§ **Supplied material**
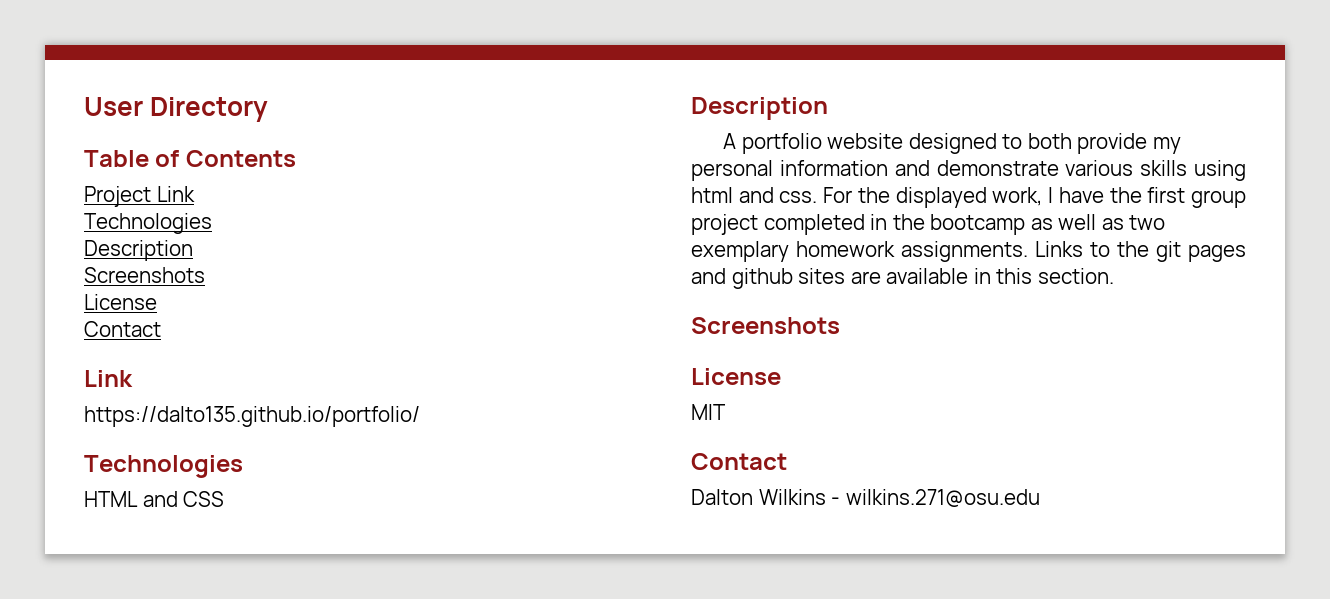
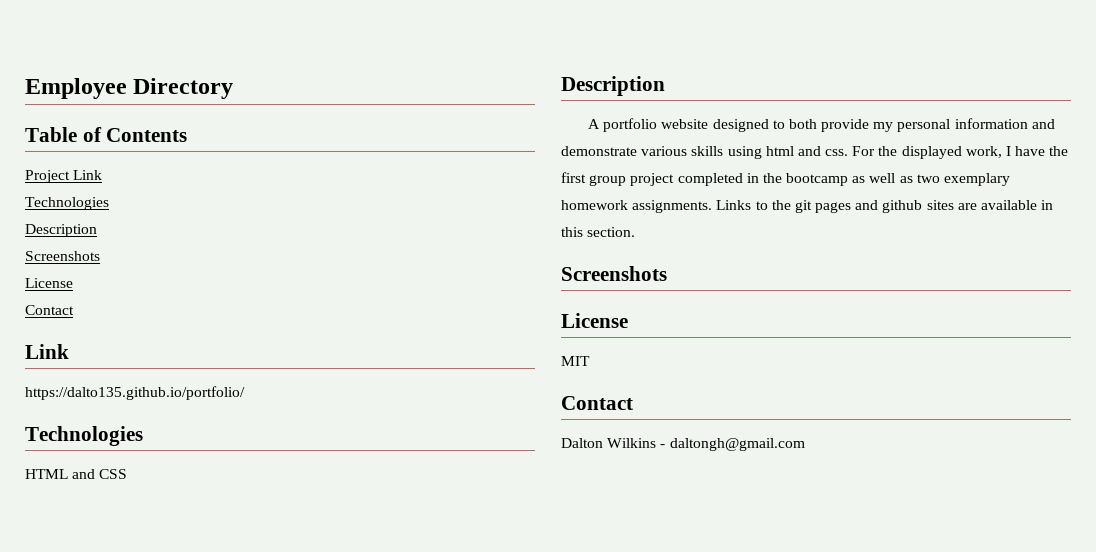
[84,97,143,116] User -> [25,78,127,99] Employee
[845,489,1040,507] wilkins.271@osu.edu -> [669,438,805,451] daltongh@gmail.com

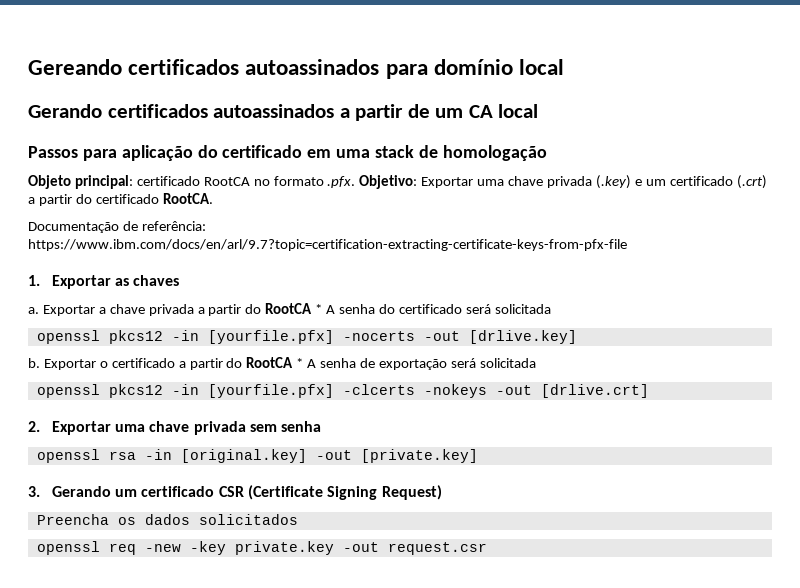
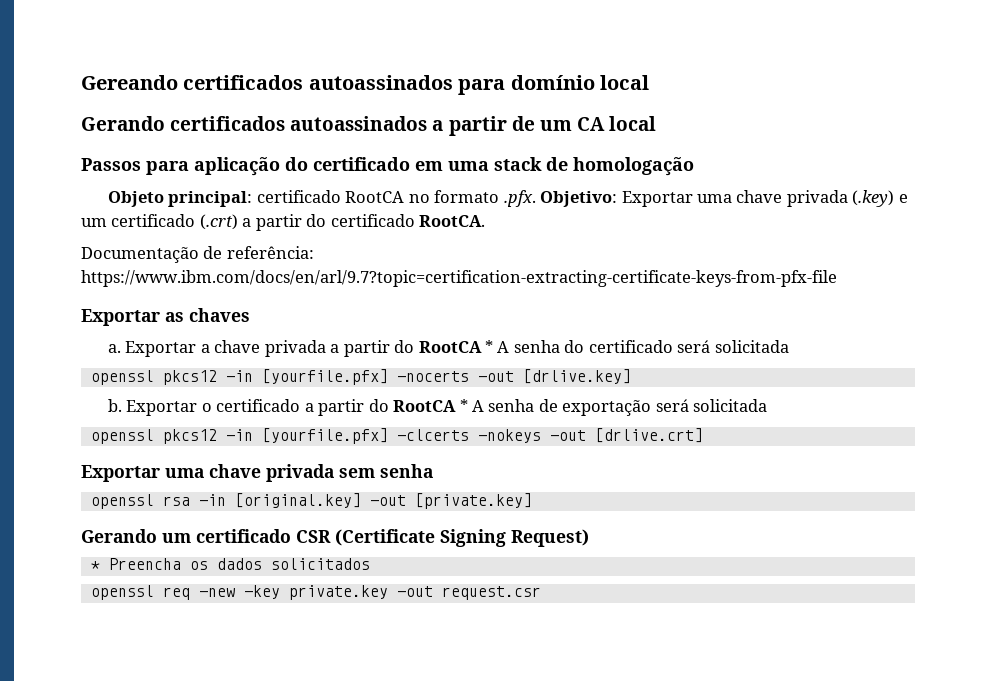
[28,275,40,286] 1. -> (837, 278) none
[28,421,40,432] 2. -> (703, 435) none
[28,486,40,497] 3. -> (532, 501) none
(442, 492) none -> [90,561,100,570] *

§ **About this task**
The entries above need to be repeated in full, word for word. Skip the images.

§ **Task solution**
[84,97,143,116] User -> [25,78,127,99] Employee
[845,489,1040,507] wilkins.271@osu.edu -> [669,438,805,451] daltongh@gmail.com

[28,275,40,286] 1. -> (837, 278) none
[28,421,40,432] 2. -> (703, 435) none
[28,486,40,497] 3. -> (532, 501) none
(442, 492) none -> [90,561,100,570] *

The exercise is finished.